> _Work request_: Begin at the line below that has "[166,112,550,150] vor 5" and stop after the line that has "[166,476,550,514] vor 6". Please restate only those lines, word for word.

##### Source records

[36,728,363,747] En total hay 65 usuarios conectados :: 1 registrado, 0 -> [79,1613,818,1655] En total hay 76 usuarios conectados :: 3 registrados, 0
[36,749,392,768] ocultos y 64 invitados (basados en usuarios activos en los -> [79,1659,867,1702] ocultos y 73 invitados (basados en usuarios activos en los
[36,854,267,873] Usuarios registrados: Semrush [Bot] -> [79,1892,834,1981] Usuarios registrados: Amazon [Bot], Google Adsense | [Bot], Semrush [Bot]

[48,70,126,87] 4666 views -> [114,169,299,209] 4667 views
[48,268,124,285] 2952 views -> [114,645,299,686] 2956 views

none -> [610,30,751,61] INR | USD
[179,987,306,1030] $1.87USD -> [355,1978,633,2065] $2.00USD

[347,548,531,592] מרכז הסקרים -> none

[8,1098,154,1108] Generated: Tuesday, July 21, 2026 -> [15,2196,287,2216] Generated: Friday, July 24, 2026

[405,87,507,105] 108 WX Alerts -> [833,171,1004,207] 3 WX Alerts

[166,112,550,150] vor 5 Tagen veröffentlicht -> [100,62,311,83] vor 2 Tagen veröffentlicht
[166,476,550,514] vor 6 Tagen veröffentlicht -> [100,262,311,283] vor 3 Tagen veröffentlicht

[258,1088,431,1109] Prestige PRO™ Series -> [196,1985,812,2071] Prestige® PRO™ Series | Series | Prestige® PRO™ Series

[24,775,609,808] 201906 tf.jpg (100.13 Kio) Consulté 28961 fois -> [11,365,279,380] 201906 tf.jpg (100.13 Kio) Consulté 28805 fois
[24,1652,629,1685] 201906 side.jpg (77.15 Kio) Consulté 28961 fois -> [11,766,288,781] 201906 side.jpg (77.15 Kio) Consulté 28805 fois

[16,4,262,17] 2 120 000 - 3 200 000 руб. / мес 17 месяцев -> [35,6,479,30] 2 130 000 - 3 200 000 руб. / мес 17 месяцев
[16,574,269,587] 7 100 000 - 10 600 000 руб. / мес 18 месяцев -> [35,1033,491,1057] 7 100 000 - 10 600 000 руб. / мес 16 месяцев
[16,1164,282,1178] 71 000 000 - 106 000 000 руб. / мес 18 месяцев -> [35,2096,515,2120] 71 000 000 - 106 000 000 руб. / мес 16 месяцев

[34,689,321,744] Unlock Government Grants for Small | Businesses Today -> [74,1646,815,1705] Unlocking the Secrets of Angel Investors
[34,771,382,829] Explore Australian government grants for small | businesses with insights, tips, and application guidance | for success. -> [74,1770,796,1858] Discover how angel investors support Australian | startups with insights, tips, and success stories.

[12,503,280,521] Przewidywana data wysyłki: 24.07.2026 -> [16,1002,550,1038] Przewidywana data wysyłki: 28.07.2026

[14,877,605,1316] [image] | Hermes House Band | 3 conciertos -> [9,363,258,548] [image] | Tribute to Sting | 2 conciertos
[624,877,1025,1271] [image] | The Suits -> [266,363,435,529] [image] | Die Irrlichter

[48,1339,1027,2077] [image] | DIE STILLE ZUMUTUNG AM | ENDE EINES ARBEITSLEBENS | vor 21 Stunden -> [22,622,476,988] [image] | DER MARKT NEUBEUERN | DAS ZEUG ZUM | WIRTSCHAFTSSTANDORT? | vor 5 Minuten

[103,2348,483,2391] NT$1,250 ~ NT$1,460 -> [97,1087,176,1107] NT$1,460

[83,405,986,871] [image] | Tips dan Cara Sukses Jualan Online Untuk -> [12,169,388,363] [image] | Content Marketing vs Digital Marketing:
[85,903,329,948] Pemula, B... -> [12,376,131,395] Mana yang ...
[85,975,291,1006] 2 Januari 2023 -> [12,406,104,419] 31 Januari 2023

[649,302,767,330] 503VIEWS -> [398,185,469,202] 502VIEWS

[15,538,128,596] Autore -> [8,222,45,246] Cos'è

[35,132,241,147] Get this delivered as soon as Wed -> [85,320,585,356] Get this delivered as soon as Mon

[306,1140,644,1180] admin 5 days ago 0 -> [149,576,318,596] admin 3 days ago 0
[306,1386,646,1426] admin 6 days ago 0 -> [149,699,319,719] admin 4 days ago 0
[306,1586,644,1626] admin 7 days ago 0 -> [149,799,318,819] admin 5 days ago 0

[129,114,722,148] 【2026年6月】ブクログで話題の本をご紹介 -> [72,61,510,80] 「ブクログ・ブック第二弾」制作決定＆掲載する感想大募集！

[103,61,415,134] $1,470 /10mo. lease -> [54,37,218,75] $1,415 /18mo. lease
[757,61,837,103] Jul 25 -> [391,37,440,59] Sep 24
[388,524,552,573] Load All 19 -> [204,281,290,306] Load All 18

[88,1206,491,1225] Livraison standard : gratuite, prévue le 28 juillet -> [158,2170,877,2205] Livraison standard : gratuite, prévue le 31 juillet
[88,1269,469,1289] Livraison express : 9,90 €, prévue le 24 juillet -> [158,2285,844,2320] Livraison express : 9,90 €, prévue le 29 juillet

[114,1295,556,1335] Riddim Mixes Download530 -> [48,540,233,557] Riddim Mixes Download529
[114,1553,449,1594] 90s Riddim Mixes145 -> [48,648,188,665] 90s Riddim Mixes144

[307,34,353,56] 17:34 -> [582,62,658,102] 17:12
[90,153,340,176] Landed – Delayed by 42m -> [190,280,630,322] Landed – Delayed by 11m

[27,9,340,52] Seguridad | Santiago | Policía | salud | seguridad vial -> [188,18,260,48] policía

##########

> _Result of this task_:
[166,112,550,150] vor 5 Tagen veröffentlicht -> [100,62,311,83] vor 2 Tagen veröffentlicht
[166,476,550,514] vor 6 Tagen veröffentlicht -> [100,262,311,283] vor 3 Tagen veröffentlicht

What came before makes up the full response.